===== SOURCE RECORDS

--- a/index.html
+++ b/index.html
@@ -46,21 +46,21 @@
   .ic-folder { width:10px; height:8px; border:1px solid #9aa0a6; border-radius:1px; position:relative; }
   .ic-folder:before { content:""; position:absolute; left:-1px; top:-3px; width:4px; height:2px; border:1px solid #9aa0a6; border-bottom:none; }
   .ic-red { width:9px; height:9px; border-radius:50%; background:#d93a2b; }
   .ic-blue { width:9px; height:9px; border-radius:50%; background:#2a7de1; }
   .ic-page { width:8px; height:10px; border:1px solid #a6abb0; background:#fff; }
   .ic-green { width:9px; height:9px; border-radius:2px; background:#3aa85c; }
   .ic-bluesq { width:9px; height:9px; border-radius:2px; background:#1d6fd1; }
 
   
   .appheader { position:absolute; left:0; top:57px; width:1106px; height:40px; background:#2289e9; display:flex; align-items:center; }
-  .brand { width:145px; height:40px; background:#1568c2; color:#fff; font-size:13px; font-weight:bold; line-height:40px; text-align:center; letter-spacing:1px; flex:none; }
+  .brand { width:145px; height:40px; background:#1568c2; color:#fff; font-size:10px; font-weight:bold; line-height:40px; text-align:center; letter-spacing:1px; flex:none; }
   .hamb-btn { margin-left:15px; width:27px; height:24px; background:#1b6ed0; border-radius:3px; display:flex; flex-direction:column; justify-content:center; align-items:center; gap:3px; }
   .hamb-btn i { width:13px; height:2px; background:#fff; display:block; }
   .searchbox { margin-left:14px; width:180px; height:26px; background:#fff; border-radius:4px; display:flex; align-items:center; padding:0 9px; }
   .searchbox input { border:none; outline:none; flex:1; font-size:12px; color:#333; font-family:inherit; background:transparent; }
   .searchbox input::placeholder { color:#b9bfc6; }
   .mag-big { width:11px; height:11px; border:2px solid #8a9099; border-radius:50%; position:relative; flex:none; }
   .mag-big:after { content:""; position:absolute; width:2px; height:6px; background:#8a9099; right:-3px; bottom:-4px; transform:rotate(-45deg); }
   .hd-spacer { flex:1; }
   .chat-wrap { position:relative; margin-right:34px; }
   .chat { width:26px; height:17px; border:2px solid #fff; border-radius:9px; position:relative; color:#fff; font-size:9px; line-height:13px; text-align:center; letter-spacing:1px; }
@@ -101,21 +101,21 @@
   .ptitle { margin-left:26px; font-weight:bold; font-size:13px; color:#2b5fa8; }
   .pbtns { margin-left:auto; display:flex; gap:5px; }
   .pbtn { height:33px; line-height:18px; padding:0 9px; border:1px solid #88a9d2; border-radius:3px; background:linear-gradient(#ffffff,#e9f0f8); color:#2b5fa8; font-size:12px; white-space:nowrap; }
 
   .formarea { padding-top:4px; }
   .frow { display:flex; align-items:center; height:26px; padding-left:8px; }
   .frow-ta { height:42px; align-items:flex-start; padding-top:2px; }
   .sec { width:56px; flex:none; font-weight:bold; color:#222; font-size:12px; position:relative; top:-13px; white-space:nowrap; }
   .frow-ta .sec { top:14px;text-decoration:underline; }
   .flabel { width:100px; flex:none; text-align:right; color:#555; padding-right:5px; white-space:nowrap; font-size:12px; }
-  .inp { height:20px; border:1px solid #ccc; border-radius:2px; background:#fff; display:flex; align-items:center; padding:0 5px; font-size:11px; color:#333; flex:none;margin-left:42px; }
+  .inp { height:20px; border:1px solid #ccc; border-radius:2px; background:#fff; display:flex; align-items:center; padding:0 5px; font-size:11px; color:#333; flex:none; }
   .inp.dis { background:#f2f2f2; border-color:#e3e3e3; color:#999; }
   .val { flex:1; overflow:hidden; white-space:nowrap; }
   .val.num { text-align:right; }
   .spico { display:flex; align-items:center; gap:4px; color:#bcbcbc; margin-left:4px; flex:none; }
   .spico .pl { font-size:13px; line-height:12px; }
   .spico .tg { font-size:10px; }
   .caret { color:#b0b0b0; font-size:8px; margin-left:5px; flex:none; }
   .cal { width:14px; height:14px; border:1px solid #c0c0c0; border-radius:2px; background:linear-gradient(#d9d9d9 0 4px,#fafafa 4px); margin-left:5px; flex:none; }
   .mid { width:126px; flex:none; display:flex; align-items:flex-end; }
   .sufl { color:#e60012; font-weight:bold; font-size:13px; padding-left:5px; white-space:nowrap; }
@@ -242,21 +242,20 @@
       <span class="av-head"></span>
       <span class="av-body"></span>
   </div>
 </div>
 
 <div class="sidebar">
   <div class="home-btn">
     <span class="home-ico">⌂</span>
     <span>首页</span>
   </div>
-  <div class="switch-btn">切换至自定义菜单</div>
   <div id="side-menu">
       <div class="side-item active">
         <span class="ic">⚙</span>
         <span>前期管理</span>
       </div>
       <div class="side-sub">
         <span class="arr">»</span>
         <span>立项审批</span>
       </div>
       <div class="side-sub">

==========
===== SOURCE RECORDS

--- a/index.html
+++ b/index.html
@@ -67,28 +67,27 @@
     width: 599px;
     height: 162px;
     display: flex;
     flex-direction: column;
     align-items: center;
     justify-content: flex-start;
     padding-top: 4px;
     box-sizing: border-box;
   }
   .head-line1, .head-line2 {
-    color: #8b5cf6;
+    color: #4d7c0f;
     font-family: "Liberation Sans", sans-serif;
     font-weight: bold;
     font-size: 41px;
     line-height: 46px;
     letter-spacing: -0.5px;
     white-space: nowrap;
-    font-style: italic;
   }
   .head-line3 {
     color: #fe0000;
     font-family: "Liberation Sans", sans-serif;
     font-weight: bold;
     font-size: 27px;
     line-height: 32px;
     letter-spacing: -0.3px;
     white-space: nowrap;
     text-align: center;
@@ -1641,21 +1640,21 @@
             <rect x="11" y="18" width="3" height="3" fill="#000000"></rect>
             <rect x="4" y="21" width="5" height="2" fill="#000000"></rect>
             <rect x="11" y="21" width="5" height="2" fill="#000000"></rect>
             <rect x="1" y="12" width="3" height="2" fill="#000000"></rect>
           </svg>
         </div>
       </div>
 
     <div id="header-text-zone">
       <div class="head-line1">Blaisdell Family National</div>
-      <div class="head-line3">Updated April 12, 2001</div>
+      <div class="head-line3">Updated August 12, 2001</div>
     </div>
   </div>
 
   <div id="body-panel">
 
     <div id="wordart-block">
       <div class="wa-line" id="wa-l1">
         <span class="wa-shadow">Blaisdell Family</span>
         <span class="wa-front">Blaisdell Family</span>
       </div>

==========

• _TASK BRIEF_:
Would you print exactly, and only, the lines of the data above from the line with "color:#e60012; font-weight:bold; font-size:13px;" through the line with "<span>前期管理</span>", inclusive?

• _EXERCISE OUTPUT_:
   .sufl { color:#e60012; font-weight:bold; font-size:13px; padding-left:5px; white-space:nowrap; }
@@ -242,21 +242,20 @@
       <span class="av-head"></span>
       <span class="av-body"></span>
   </div>
 </div>
 
 <div class="sidebar">
   <div class="home-btn">
     <span class="home-ico">⌂</span>
     <span>首页</span>
   </div>
-  <div class="switch-btn">切换至自定义菜单</div>
   <div id="side-menu">
       <div class="side-item active">
         <span class="ic">⚙</span>
         <span>前期管理</span>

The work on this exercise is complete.